Before y’all start flaming, I’m not saying that Vista RC1 sucks. I am just not ready to deal with this pre-release version of Vista on hardware that is clearly on the low-end of Vista capability. I don’t want to mess around with drivers and lack of certain hardware functionality like automatic screen rotation, the hard-key mapping for changing screen brightness, and all that; not on the only PC I have to use for both work and personal tasks. So I guess at the moment I’m not cut out for customer preview beta testing. I want my computer to work with minimal fuss (beyond the basic fuss associated with running Windows in general…*smirk*). So back to my regular XP Tablet install… Bye bye, pretty Vista.

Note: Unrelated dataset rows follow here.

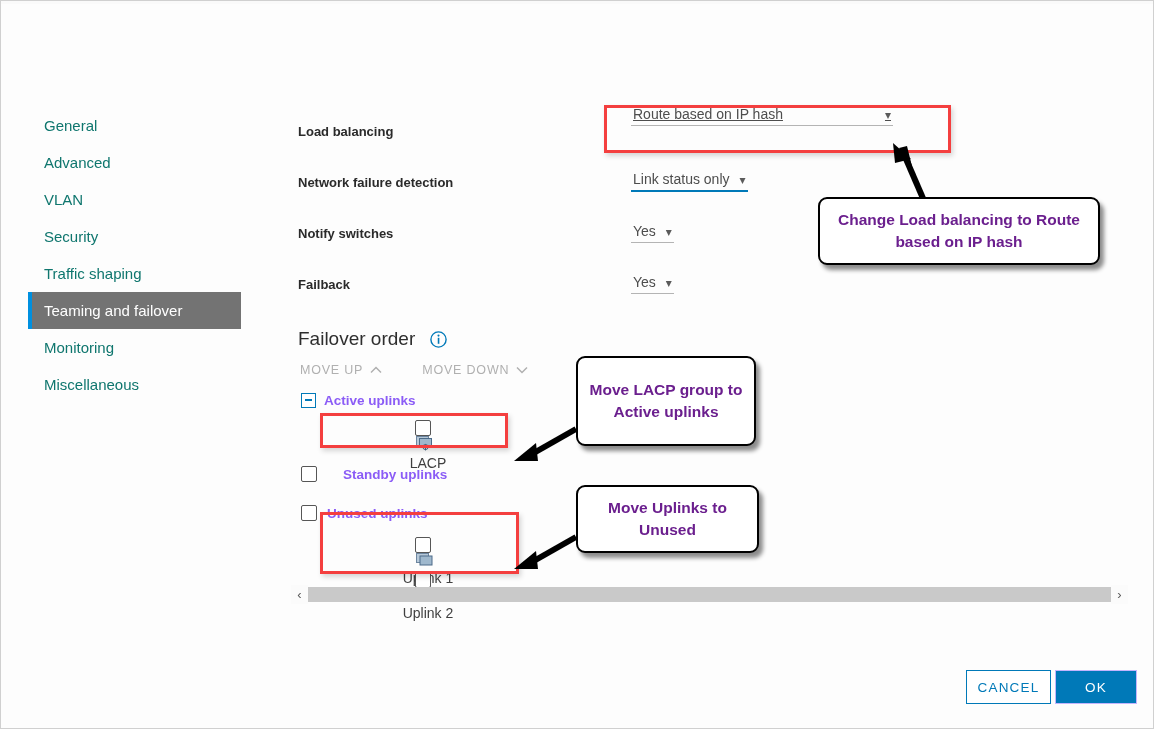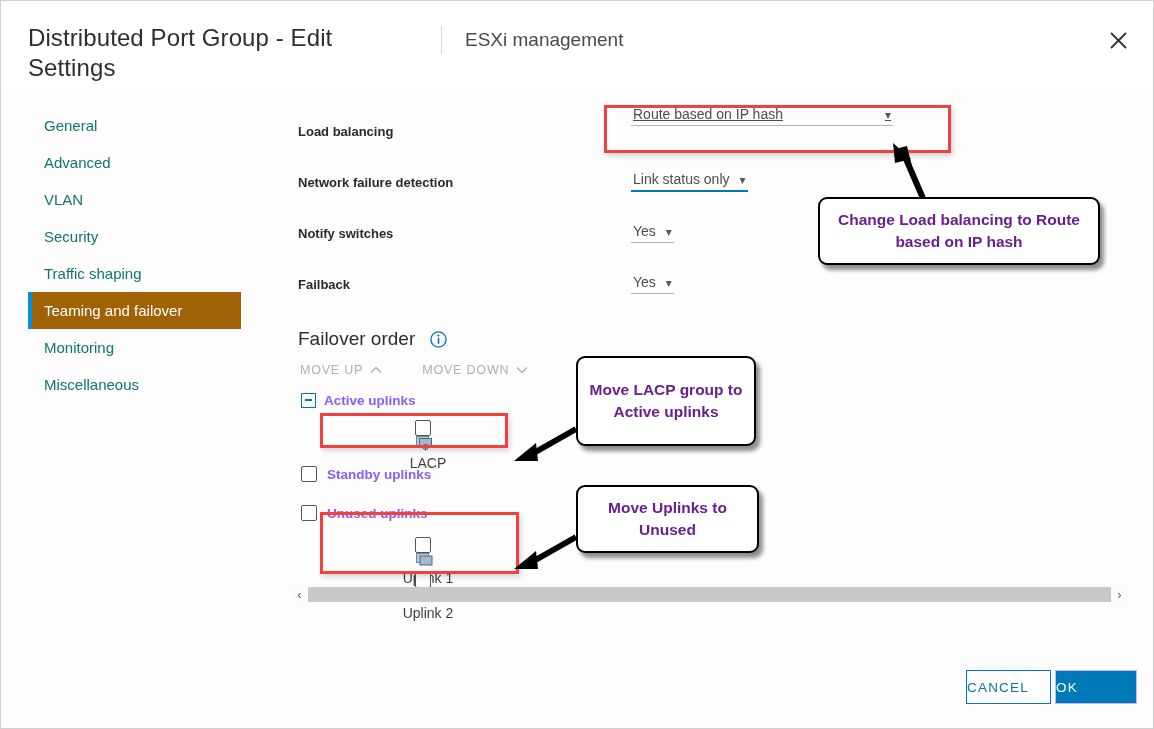"Distributed Port Group - Edit" div.header { html: <div> <div>Distributed Port Group - Edit Settings</div> <div></div> <div>ESXi management</div> <div> <span> <svg> <line></line> <line></line> </svg> </span> </div> </div> -> none }
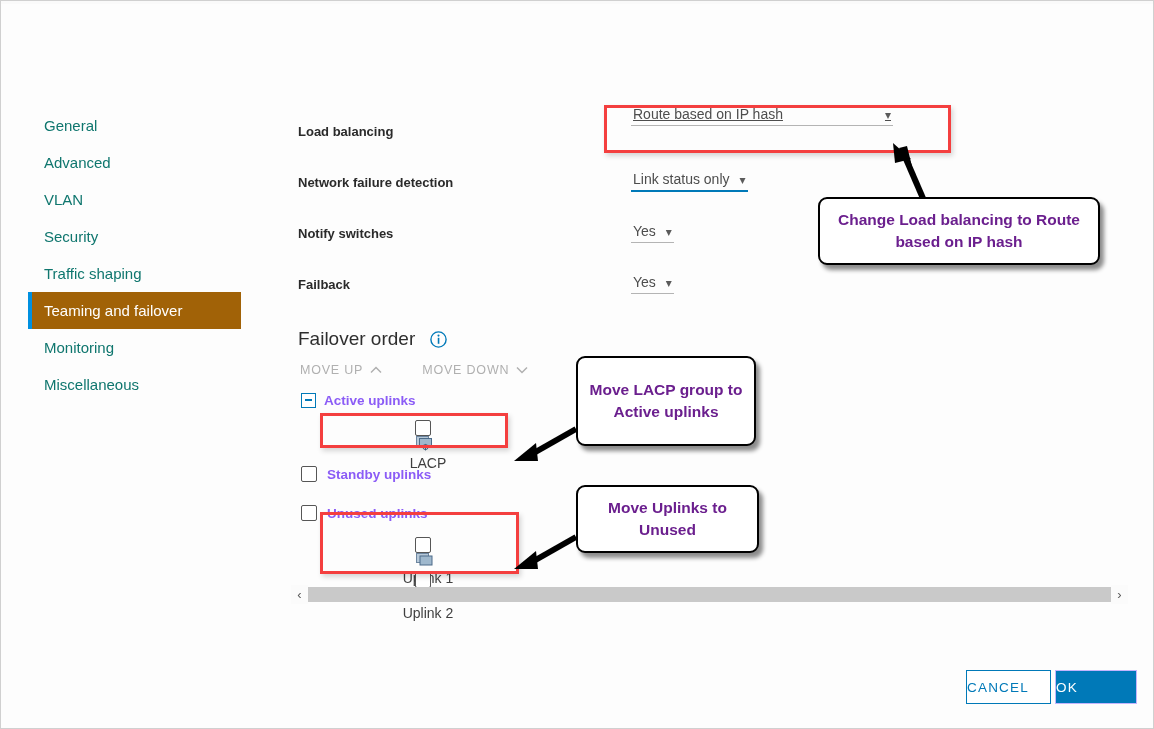"Teaming and failover" .side-item.selected { background: #a16207 -> #737373 }
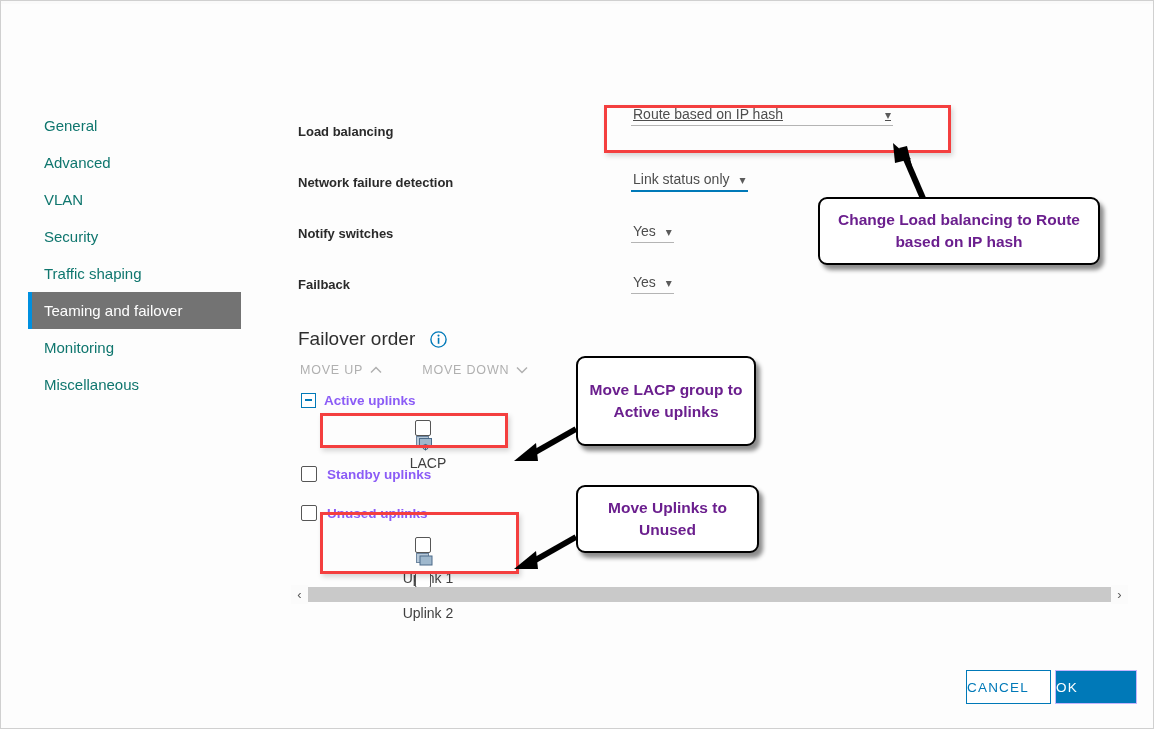"Standby uplinks" div.tree-row { gap: none -> 16px }
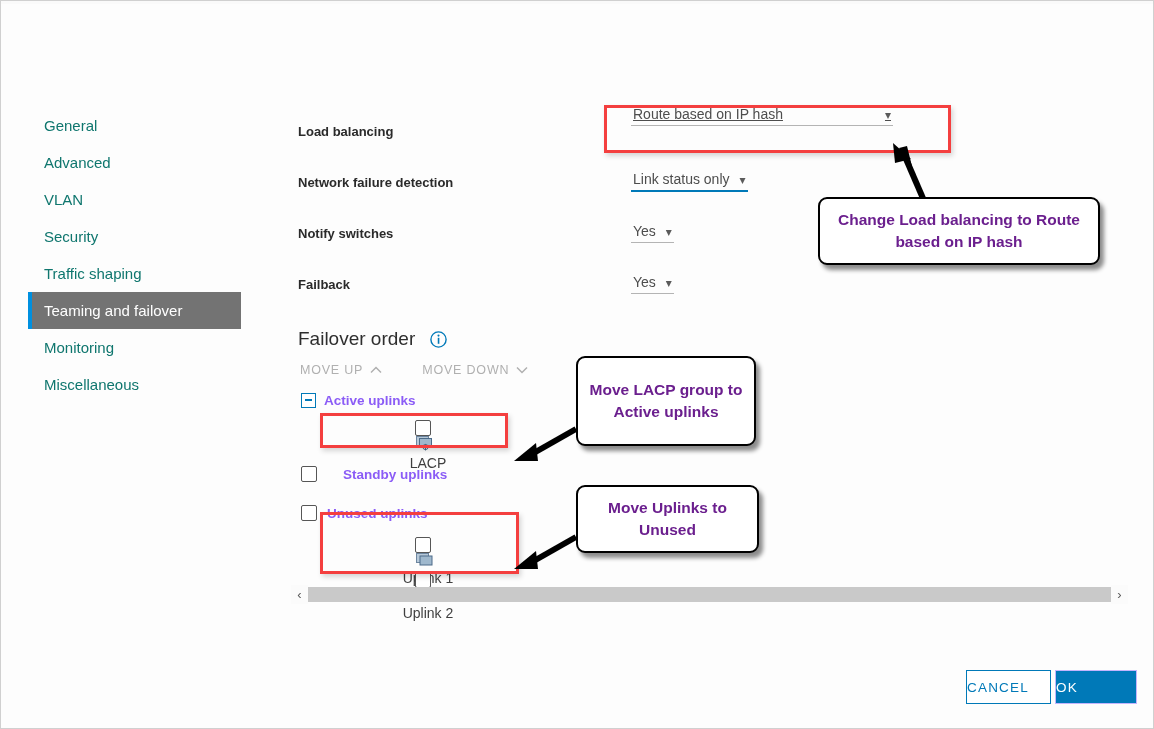"CANCEL" .btn { justify-content: none -> center }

I don't mean to keep posting these "question" entries to drum up interaction with you guys, but I'm just curious… Are you going to try Vista Beta 2, now that it's open to the public? I'm eager to try it out because I've heard about a bunch of Tablet-PC-specific improvements that they've made, particularly with the Tablet Input Panel (TIP). I also like how Vista looks overall, and I'm just curious about it in general.My big problem is that currently I only have one machine that I can load up Vista onto — my Tablet. It happens to be my "production machine" for taking notes and stuff at work, as well as my primary machine for personal use. I don't have another machine that I could use for work, so if I run into any problems with getting Vista set up, the downtime would be annoying. It wouldn't prevent me from getting work done, but not being able to fire up OneNote to refer to my notes, or capture new info would be a major pain.
Despite all the warnings that the Vista beta is not for production machines, I still want to run it! Luckily I was able to download the ISO yesterday. Now I just have to back up my stuff and make note of any programs/drivers I will need to reinstall…gah. *rolling eyes* I'm going to Google tips on the least painful way to get Vista up and running, but if you guys have any suggestions to throw my way, please post.